U.S. stocks fell on Friday after a "flash crash" in sterling fueled Brexit worries and a weaker-than-expected September jobs report did not sway expectations for a Federal Reserve interest rate hike by year-end.
It was latest in two weeks of what some investors described as directionless trading, with uncertainty around a tight race for the White House weighing on sentiment ahead of the Nov. 8 vote.
Data showed U.S. employment growth unexpectedly slowed for a third month in September and the jobless rate rose.

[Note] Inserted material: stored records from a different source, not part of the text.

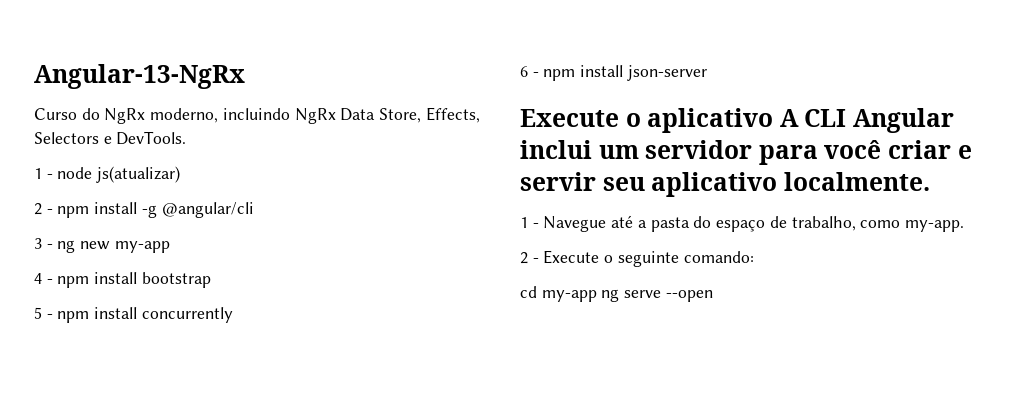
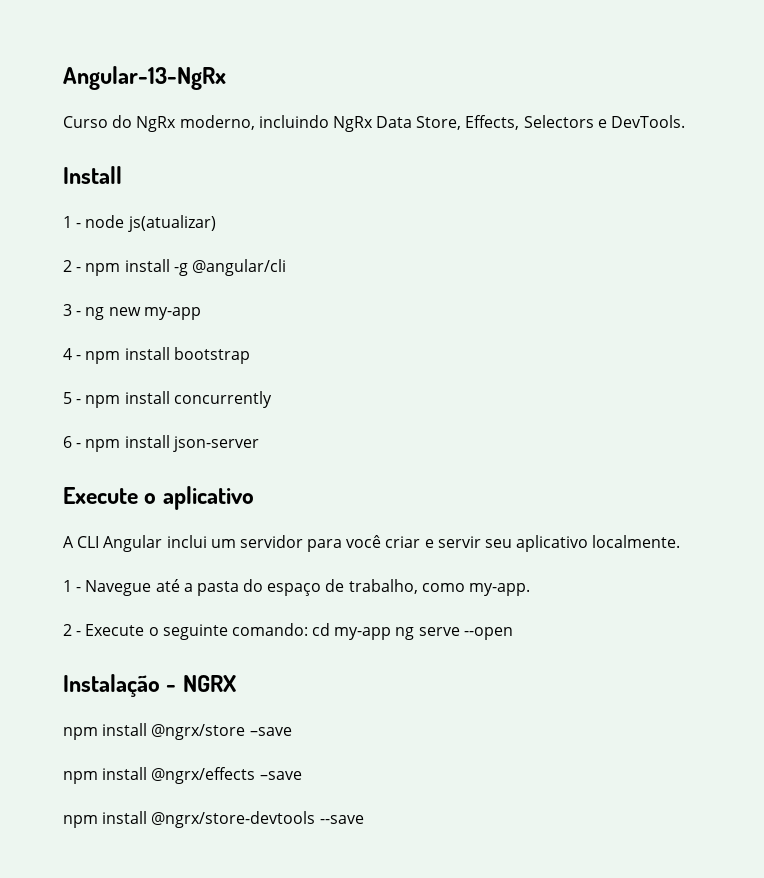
(187, 138) none -> [63,166,122,184] // Install
(774, 120) none -> (254, 498) //
(754, 257) // -> (308, 629) none
(713, 296) none -> [63,674,236,697] [63,723,292,740] [63,767,302,784] [63,811,364,828] // Instalação - NGRX // npm install @ngrx/store –save // npm install @ngrx/effects –save // npm install @ngrx/store-devtools --save

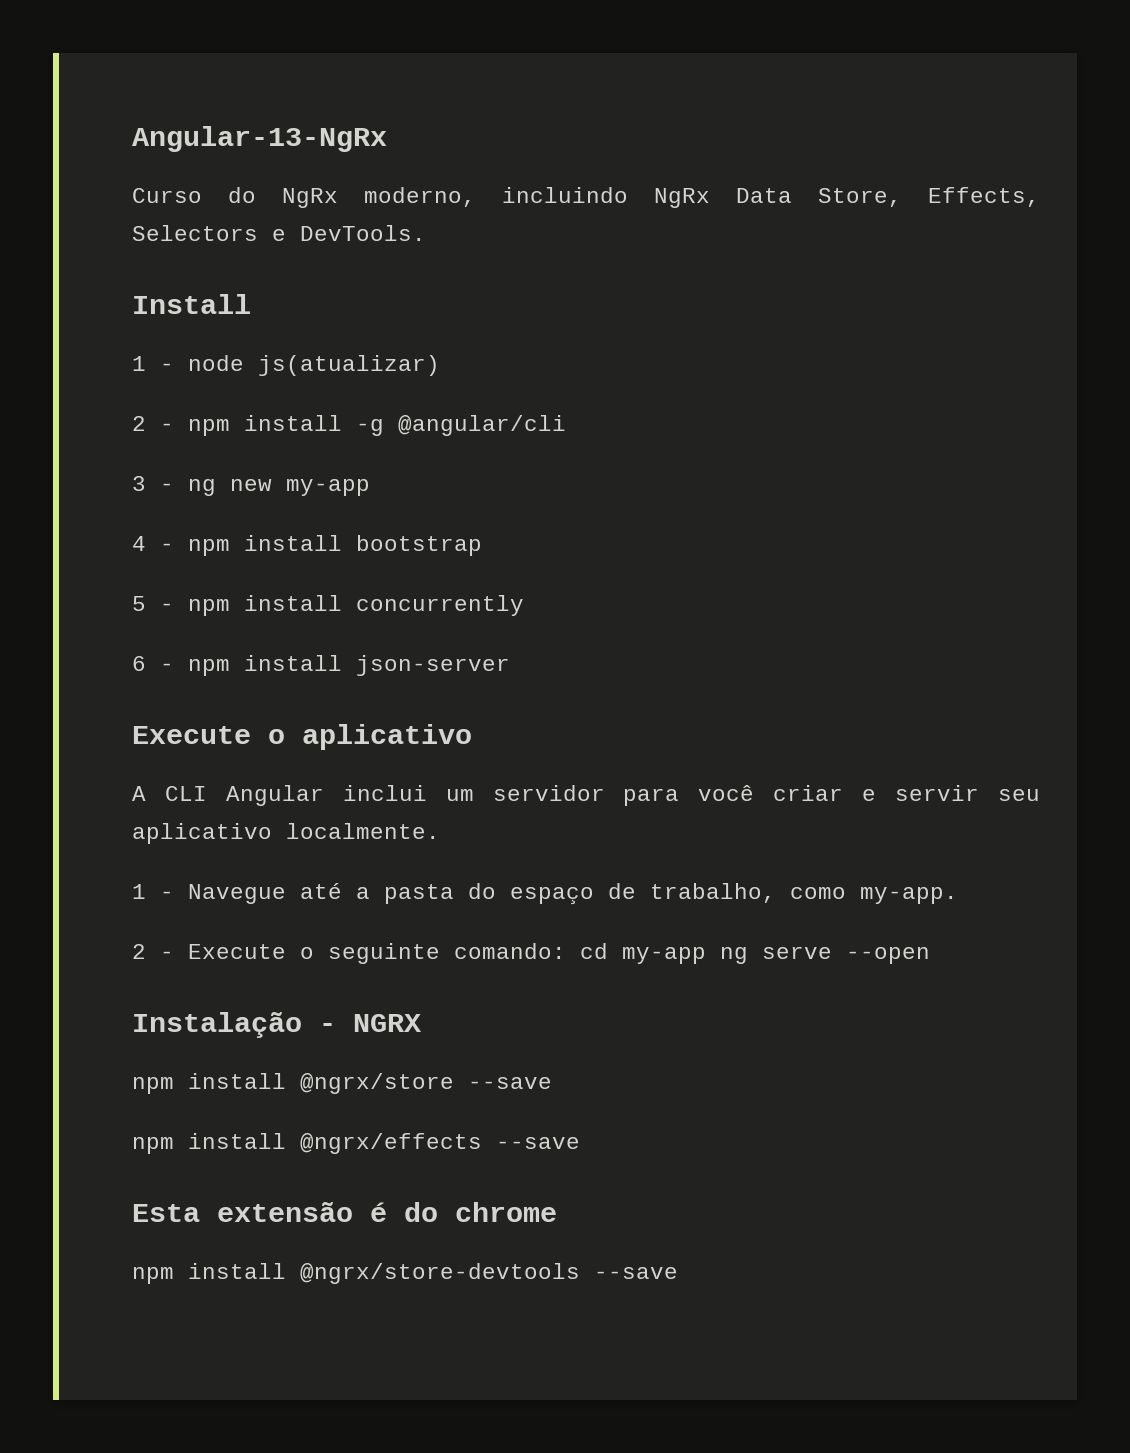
[249,727,292,736] –save -> [468,1077,552,1089] --save
[259,771,302,780] –save -> [496,1137,580,1149] [132,1202,557,1222] --save // Esta extensão é do chrome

Nonfarm payrolls rose 156,000, down from a gain of 167,000 jobs in August, the Labor Department said.
"It's strong enough that you're not worried about the U.S. slipping into an economic slump," said Michael Jones, an investment officer at RiverFront Investment Group in Richmond, Virginia. "But it's not so strong that it precipitates immediate action from the Fed."

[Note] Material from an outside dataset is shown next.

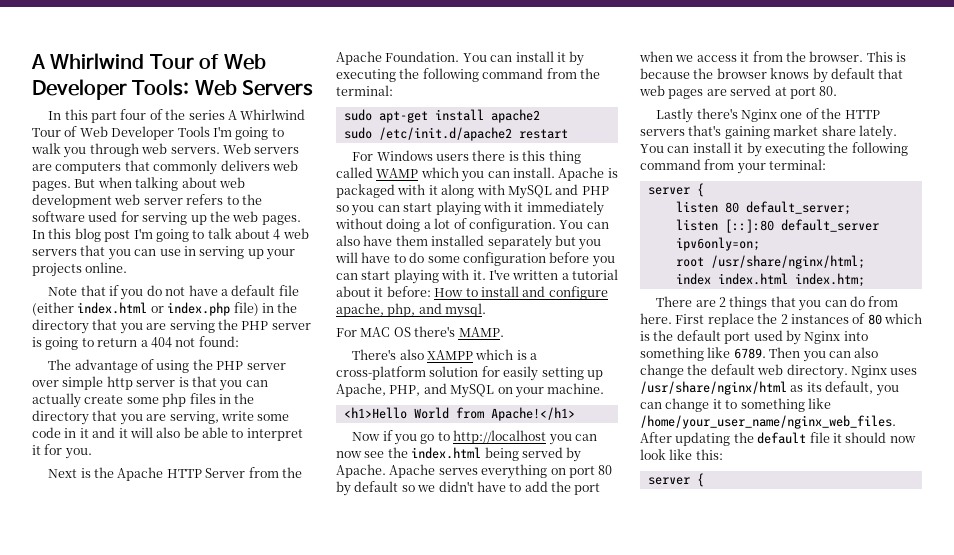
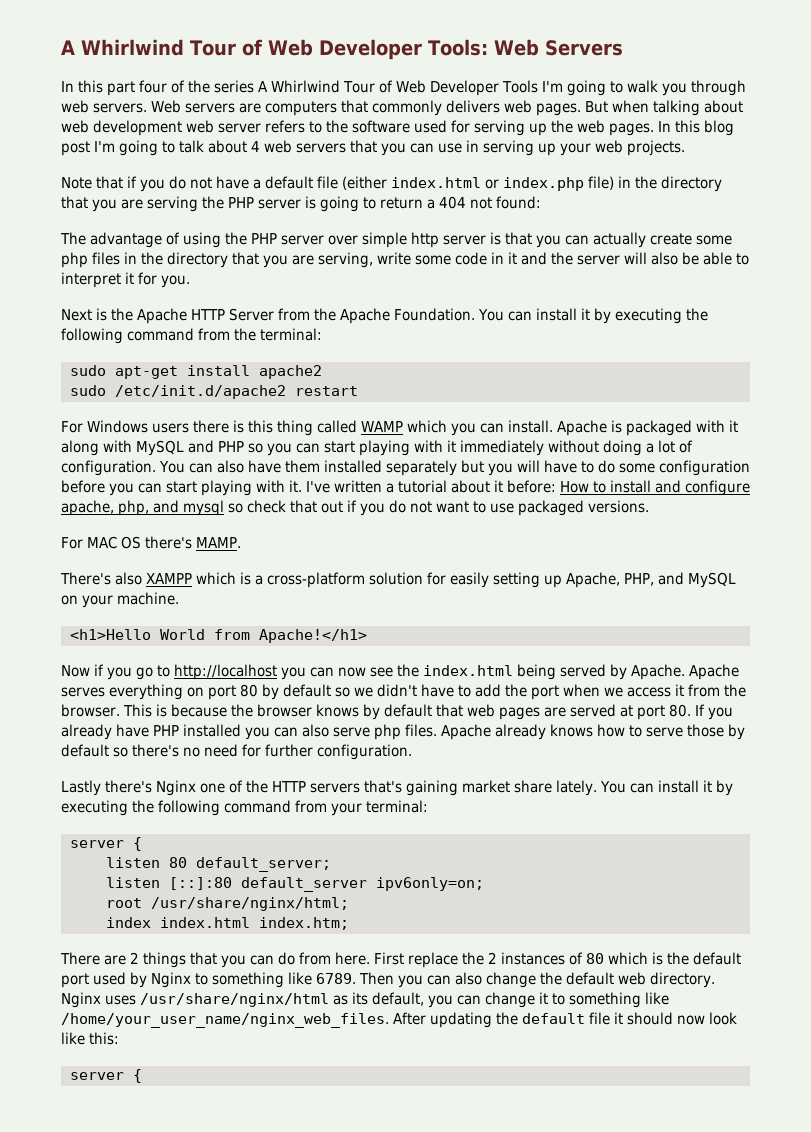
[32,262,128,277] projects online. -> [595,140,685,156] web projects.
[118,428,128,438] it -> [551,252,620,265] the server
[445,303,487,318] mysql. -> [183,500,649,516] mysql so check that out if you do not want to use packaged versions.
(838, 91) none -> [694,704,733,720] [61,724,745,740] [61,744,412,760] If you already have PHP installed you can also serve php files. Apache already knows how to serve those by default so there's no need for further configuration.
[843,331,868,341] into -> [195,973,208,985] to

Fed Vice Chairman Stanley Fischer said the jobs report was close to a "Goldilocks" number, adding that the U.S. economy has been remarkable in reducing unemployment.

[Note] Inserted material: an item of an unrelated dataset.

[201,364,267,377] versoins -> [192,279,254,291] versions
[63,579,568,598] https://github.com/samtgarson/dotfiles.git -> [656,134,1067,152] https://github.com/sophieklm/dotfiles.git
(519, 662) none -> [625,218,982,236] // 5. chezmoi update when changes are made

Worries on Wall Street about the potential fallout from Britain's planned exit from the European Union returned after a brief 10 percent dive in the pound in what traders called a "flash crash" that knocked the British currency to a 31-year low.
"Brexit so far has been a non-event, but they also have not started to negotiate with the EU. How is that eventually going to look?," said Warren West, principal at Greentree Brokerage Services in Philadelphia.
At 1:04 pm ET, the Dow Jones industrial average was down 0.51 percent at 18,175.81 points and the S&P 500 had lost 0.62 percent to 2,147.37.
The Nasdaq Composite dropped 0.66 percent to 5,272.09.
Ten of the 11 major S&P 500 indexes were lower, with materials falling 2.09 percent and industrials down 1.56 1.11 percent.
Utilities were the only gaining S&P index.
Honeywell's 8.3 percent drop weighed on industrials, after the aero parts supplier lowered the upper end of its 2016 sales and profit forecast range. The stock was also the biggest drag on the S&P 500.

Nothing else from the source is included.